Manca il dato finale della sensibilità e specificità ottenuta dal nuovo test nella popolazione scrinata (ben 115.000 persone). Sembra che lo sforzo sia stato orientato nella direzione di dimostrare che la nuova tecnica si ispira fedelmente a quanto riportato nel CFTR2, forse per promuovere il parere favorevole alle società scientifiche.

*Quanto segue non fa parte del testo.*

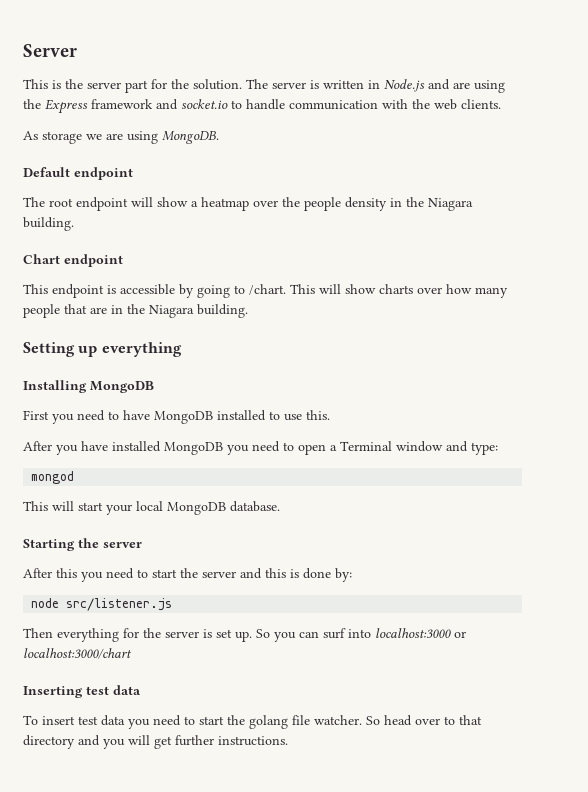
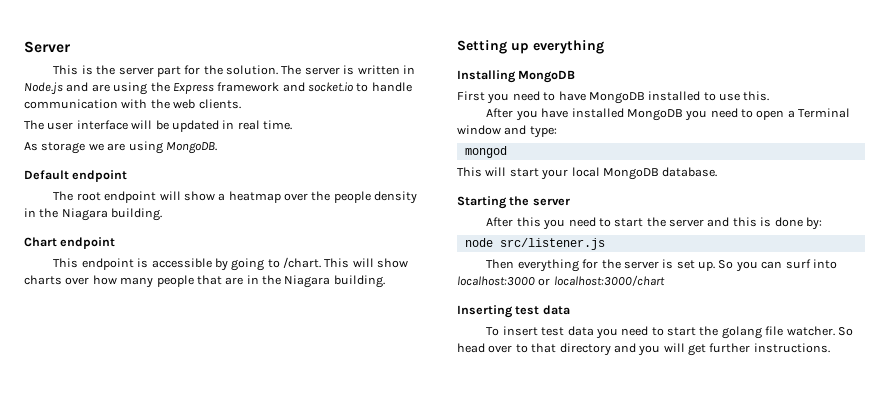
(501, 104) none -> [24,120,292,132] // The user interface will be updated in real time.

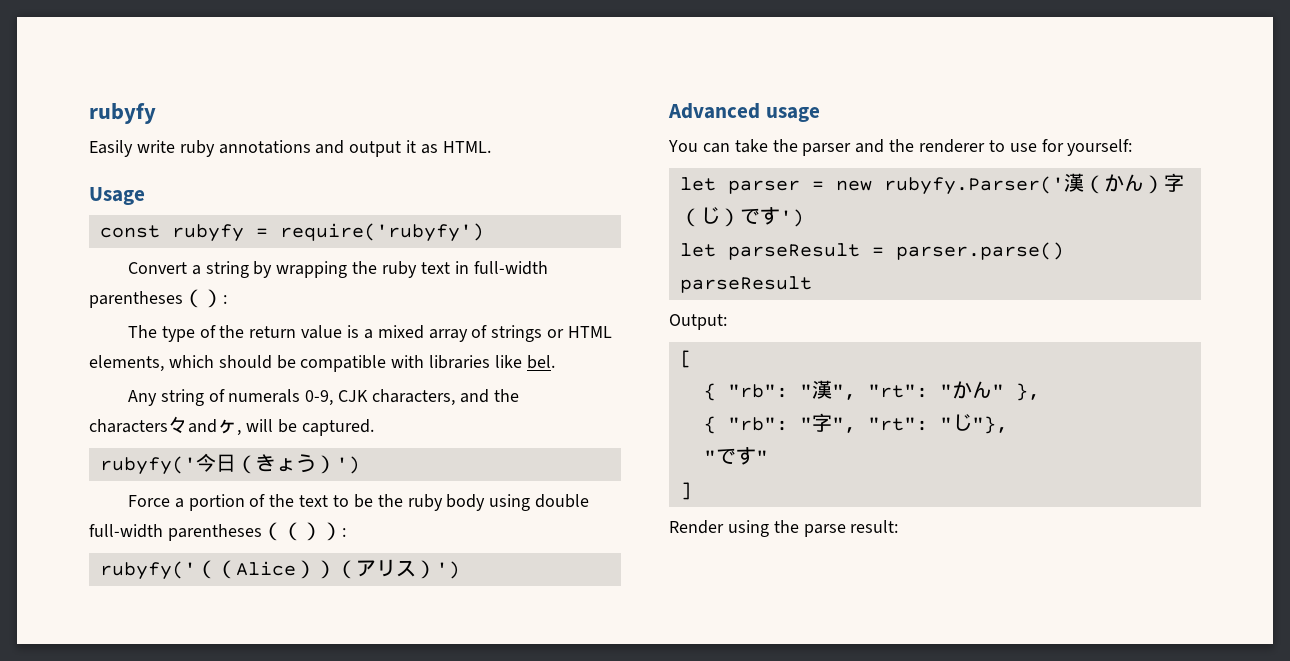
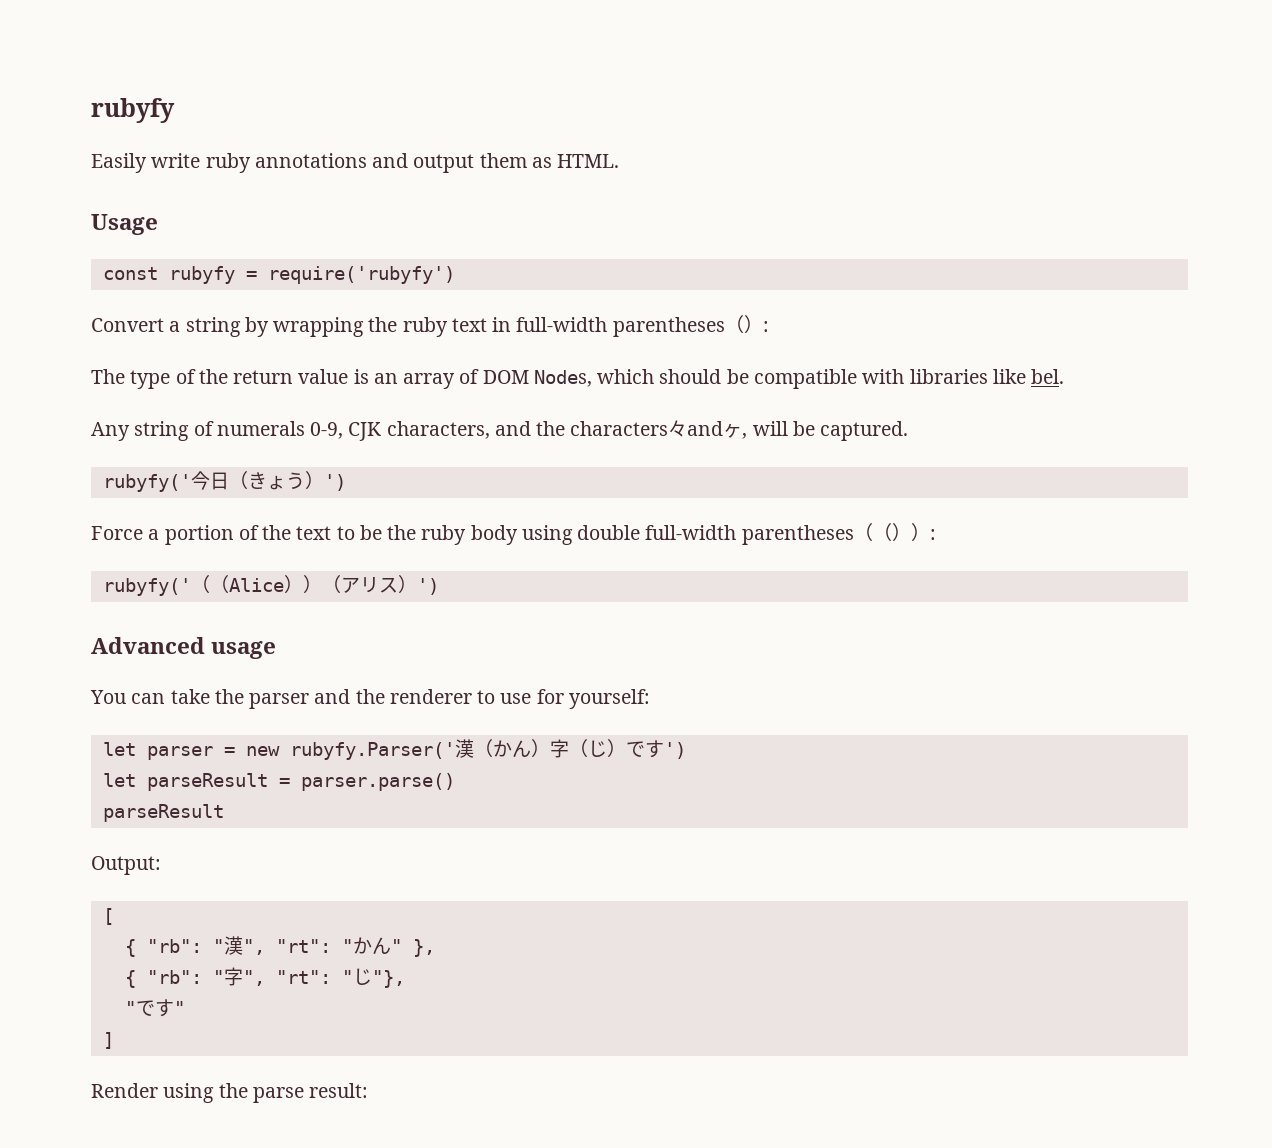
[406,140,417,153] it -> [479,153,527,168] them
[363,325,612,342] [89,355,164,372] a mixed array of strings or HTML elements, -> [373,369,592,389] an array of DOM Nodes,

C’è qualche dato sul comportamento delle coppie di portatori: le coppie scrinate con il nuovo test sono state 13.080 e 58 di queste sono risultate coppie ad alto rischio di avere figlio affetto da FC; su 58 solo 40 sarebbero state diagnosticate attraverso il pannello tradizionale basato su 23 mutazioni CFTR, mentre ben 18 (31%) sarebbero sfuggite. In queste 18 il partner apparteneva per lo più a etnia diversa da quella bianca (asiatica, ispanica).

Commento.
L’articolo non è scritto da autori indipendenti, ma comunque dice, a nostro avviso, alcune cose importanti. Queste nuove tecniche NGS oggi possono essere modificate a buon fine, così da offrire il massimo dei vantaggi e il minimo degli svantaggi, il che, in tema di screening del portatore, vuol dire diagnosticare il massimo numero dei portatori senza perdere nessuno di quelli con mutazioni rare (massima sensibilità) e nello stesso tempo non sollevare falsi problemi attribuendo la diagnosi a chi portatore non è (massima specificità). Il metodo NGS può essere corretto imponendogli alcuni vincoli tecnici, in modo che legga un altissimo numero di varianti con significato patologico certo e nel test del lavoro Myriad la certezza della patogenicità è stata desunta dal riferimento alle mutazioni dal CFTR2. Inoltre il metodo può essere condizionato in modo da tralasciare la lettura delle varianti con significato incerto. Infine, i dati clinici riportati indicano che nella vasta popolazione USA indagata il pannello di 23 mutazioni CFTR non diagnostica un discreto numero di coppie ad alto rischio di figli con fibrosi cistica, in particolare coppie in cui un partner apparteneva a etnia diversa da quella bianca (ispanica, asiatica). Sarà interessante vedere come risponderanno alle sollecitazioni dell’industria gli esperti delle società scientifiche americane, che finora hanno sostenuto la validità del pannello mutazionale ristretto per lo screening del portatore FC.

1) Un nuovo test genetico per fibrosi cistica (188-CF-NGS) costruito su misura per la popolazione italiana, 13/11/2017
2) Committee opinion n° 961 summary: carrier screening for genetic conditions .Obstet Gynecol 2017;129 :597-99
3) Beauchamp KA, Taber KAJ, Grauman PV, Spurka L, Lim-Harashima J, Svenson A, Goldberg JD, MuzzeyD. “Sequencing as a first-line methodology for cystic fibrosis carrier screening”. GenetMed. 2019 Oct;21(10):2407-2408.
4) cftr2.org
5) Richards S, Aziz N, Bale S “Standards and guidelines for the interpretation of sequence variants: a joint consensus recommendation of the American College of Medical Genetics and Genomics and the Association for Molecular Pathology”. Genet Med. 2015 May;17(5):405-24
6) Edwards JG, Feldman G, Goldberg J. “Expanded carrier screening in reproductive medicine-points to consider: a joint statement of the American College of Medical Genetics and Genomics, American College of Obstetricians and Gynecologists, National Society of Genetic Counselors, Perinatal Quality Foundation, and Society for Maternal-Fetal Medicine.”Obstet Gynecol. 2015 Mar;125(3):653-62.